__RECORDS SUPPLIED__
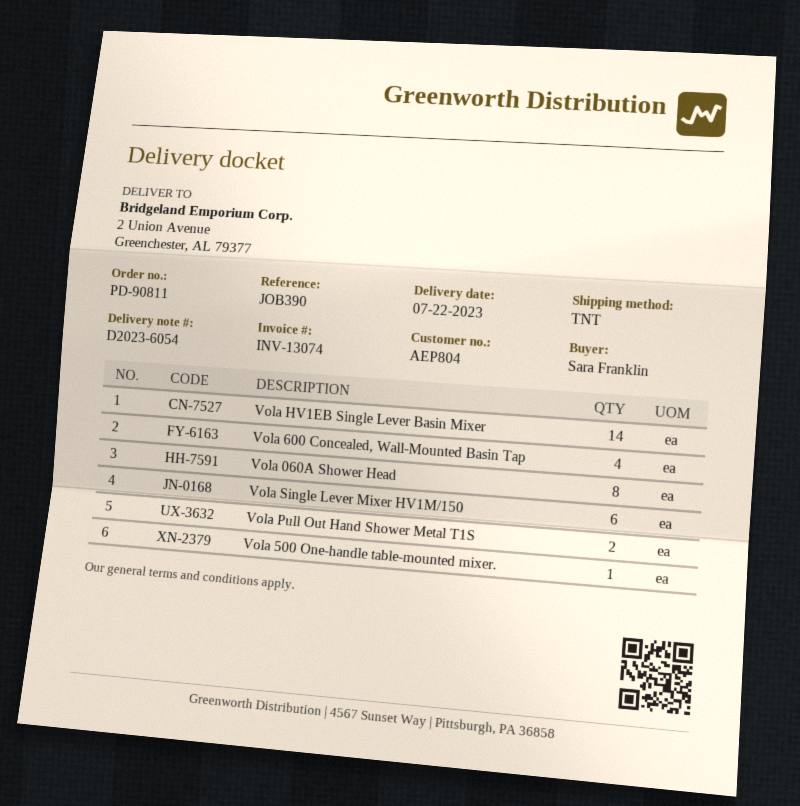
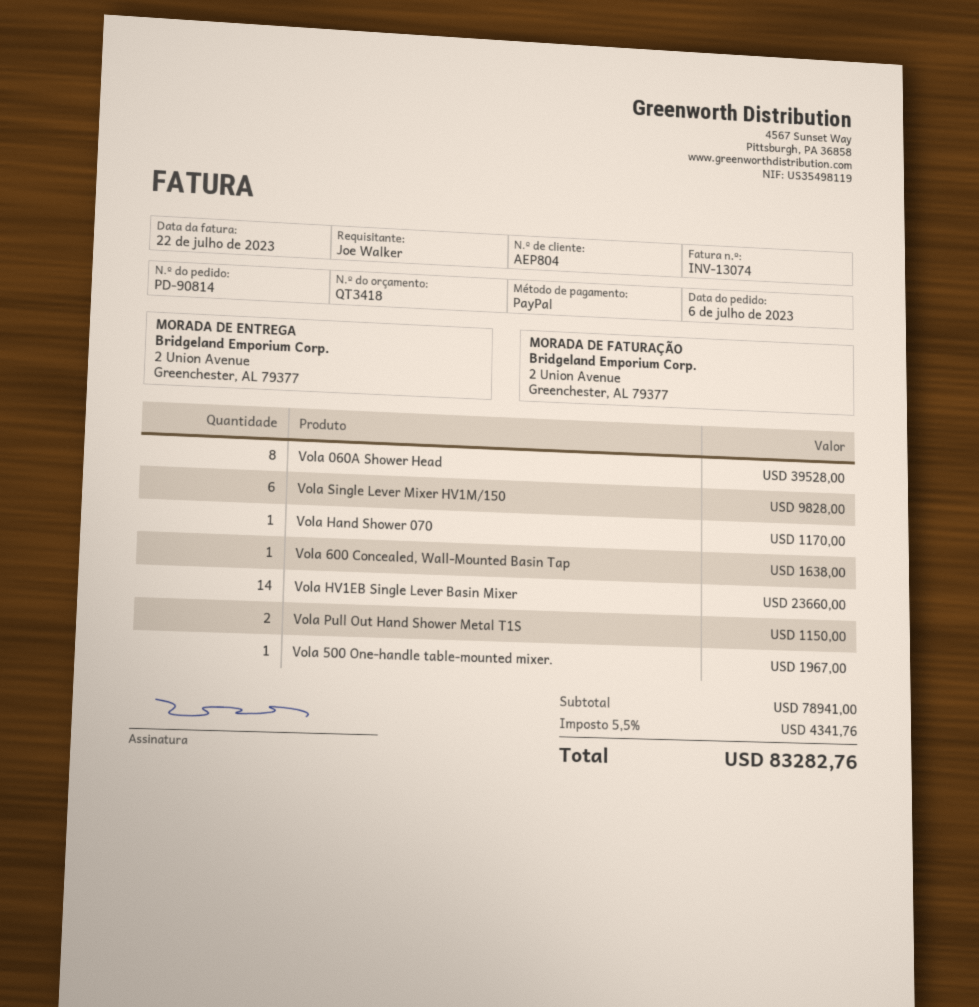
order number: PD-90811 -> PD-90814
ordered by: Sara Franklin -> Joe Walker
Vola 600 Concealed, Wall-Mounted Basin Tap: 4 -> 1
Vola Hand Shower 070: none -> 1

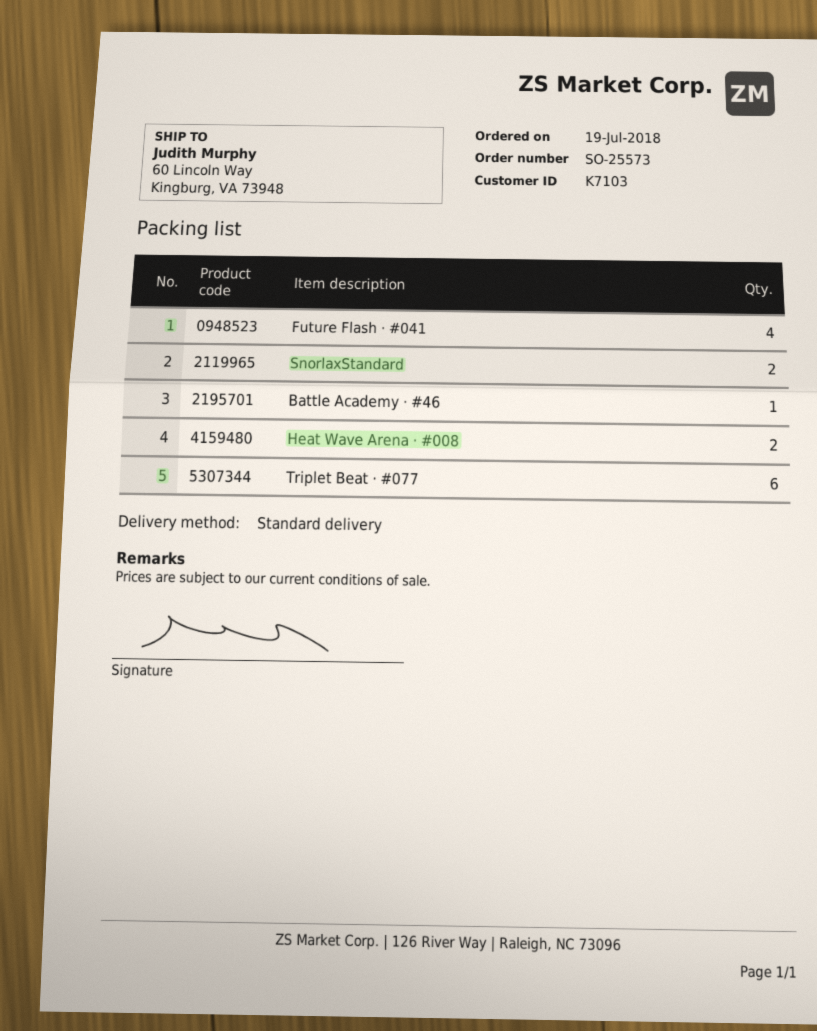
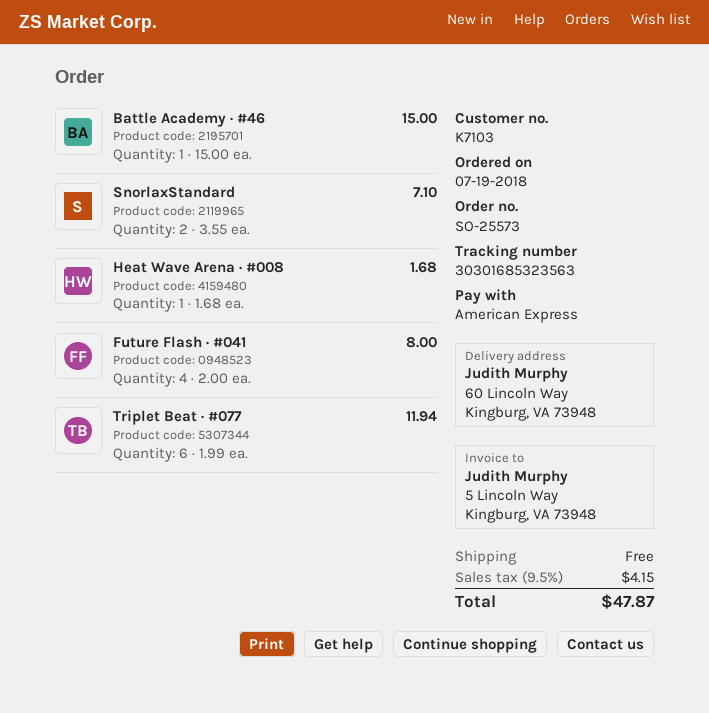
Heat Wave Arena · #008: 2 -> 1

__WHAT IS EXPECTED__
Without any of its pictures, the listing is to be repeated exactly as it stands.

__RESPONSE TO THIS TASK__
order number: PD-90811 -> PD-90814
ordered by: Sara Franklin -> Joe Walker
Vola 600 Concealed, Wall-Mounted Basin Tap: 4 -> 1
Vola Hand Shower 070: none -> 1

Heat Wave Arena · #008: 2 -> 1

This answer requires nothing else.